Demo: Spark and Local Filesystem in minikube

The demo shows how to set up a Spark application on minikube to access files on a local filesystem.

Danger

The demo stopped working for some reasons I cannot explain and sort out. The error message is the following:

Warning  Failed     13s   kubelet            Error: failed to start container "spark-kubernetes-driver": Error response from daemon: error while creating mount source path '/tmp/spark-k8s-demo/mount': mkdir /tmp/spark-k8s-demo: file exists

The demo uses spark-submit --files and spark.kubernetes.file.upload.path configuration property to upload a static file to a directory that is then mounted to Spark application pods.
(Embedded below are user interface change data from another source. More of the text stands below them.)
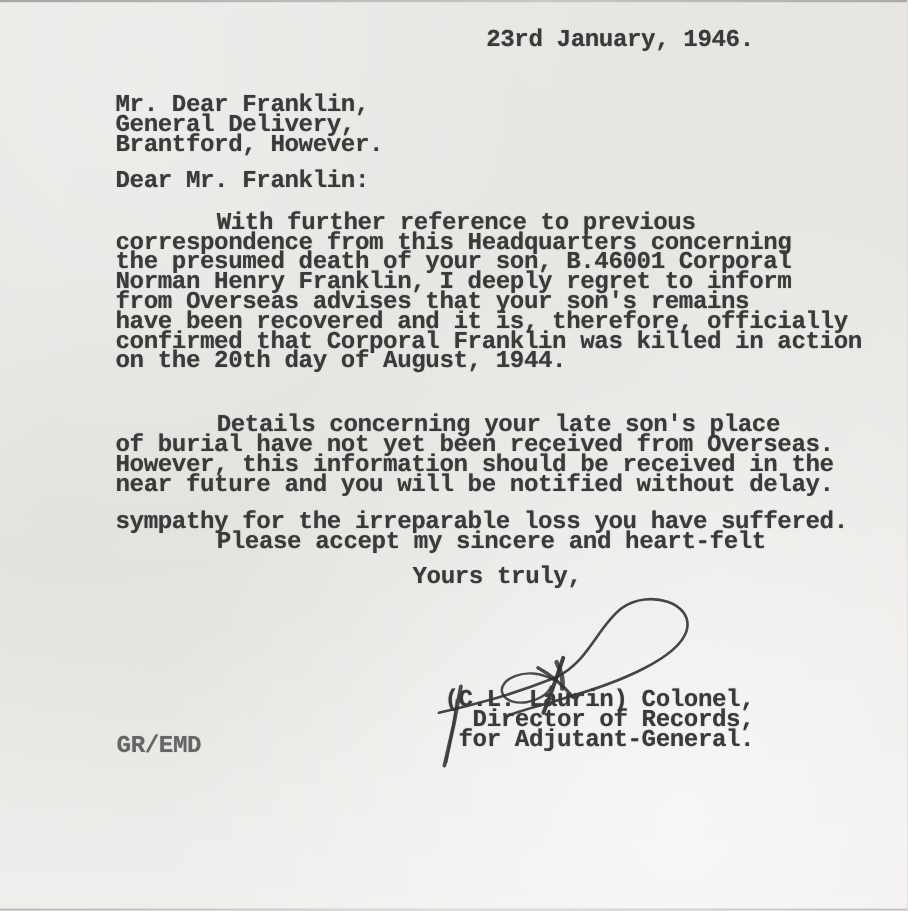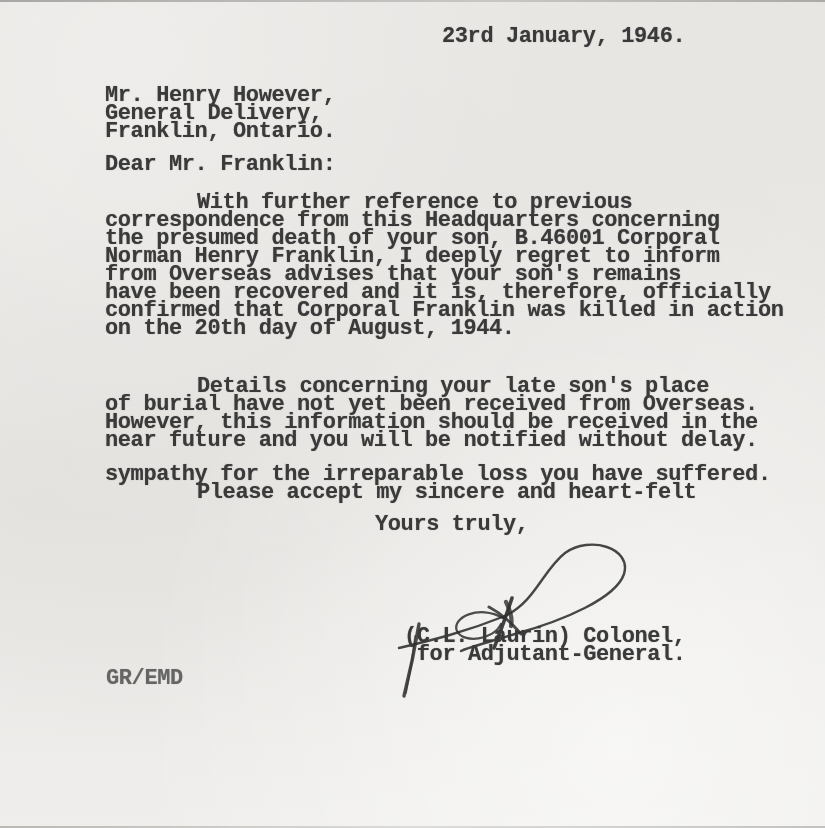--- a/index.html
+++ b/index.html
@@ -68,7 +68,7 @@
   <div class="line block" style="left:442px; top:28px;">23rd January, 1946.</div>
 
   <div class="block" style="left:105px; top:87px;">
-    <div class="line">Mr. Henry However,</div>
+    <div class="line">Mr. Dear Franklin,</div>
     <div class="line">General Delivery,</div>
     <div class="line">Franklin, Ontario.</div>
   </div>

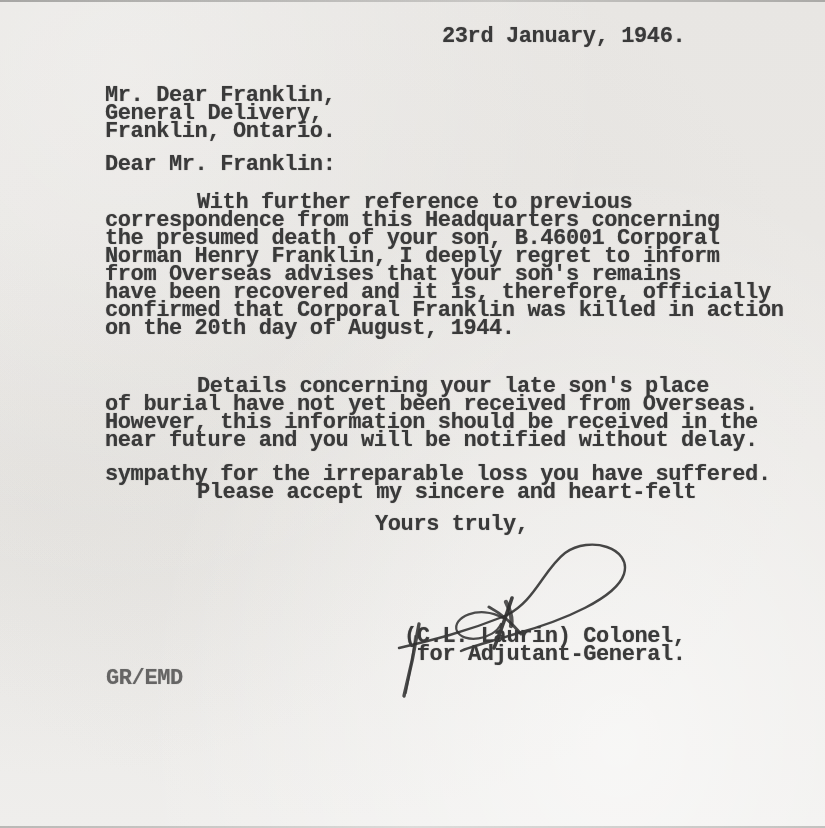--- a/index.html
+++ b/index.html
@@ -70,7 +70,7 @@
   <div class="block" style="left:105px; top:87px;">
     <div class="line">Mr. Dear Franklin,</div>
     <div class="line">General Delivery,</div>
-    <div class="line">Franklin, Ontario.</div>
+    <div class="line">Brantford, However.</div>
   </div>
 
   <div class="line block" style="left:105px; top:156px;">Dear Mr. Franklin:</div>

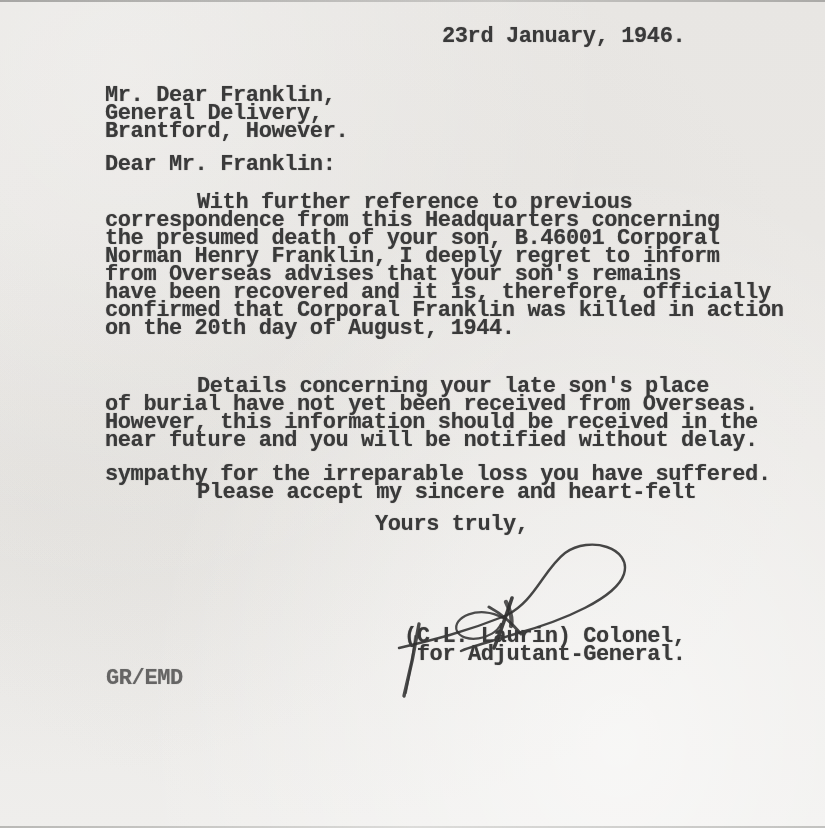--- a/index.html
+++ b/index.html
@@ -118,6 +118,7 @@
 
   <div class="block" style="left:404px; top:628px;text-align:right;">
     <div class="line">(C.L. Laurin) Colonel,</div>
+    <div class="line">Director of Records,</div>
     <div class="line">for Adjutant-General.</div>
   </div>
Volumes in Kubernetes are directories which are accessible to the containers in a pod. In order to use a volume, you should specify the volumes to provide for the Pod in .spec.volumes and declare where to mount those volumes into containers in .spec.containers[*].volumeMounts.

Before you begin

It is assumed that you have finished the following:

Start Cluster

minikube start

Environment Variables

export K8S_SERVER=$(k config view --output=jsonpath='{.clusters[].cluster.server}')
export POD_NAME=meetup-spark-app
export IMAGE_NAME=$POD_NAME:0.1.0

export SOURCE_DIR=/tmp/spark-k8s-demo
export VOLUME_TYPE=hostPath
export VOLUME_NAME=demo-host-mount
export MOUNT_PATH=$SOURCE_DIR/mount

Mounting Filesystems

Let's kick things off by mounting a host directory (/tmp/spark-k8s) to minikube.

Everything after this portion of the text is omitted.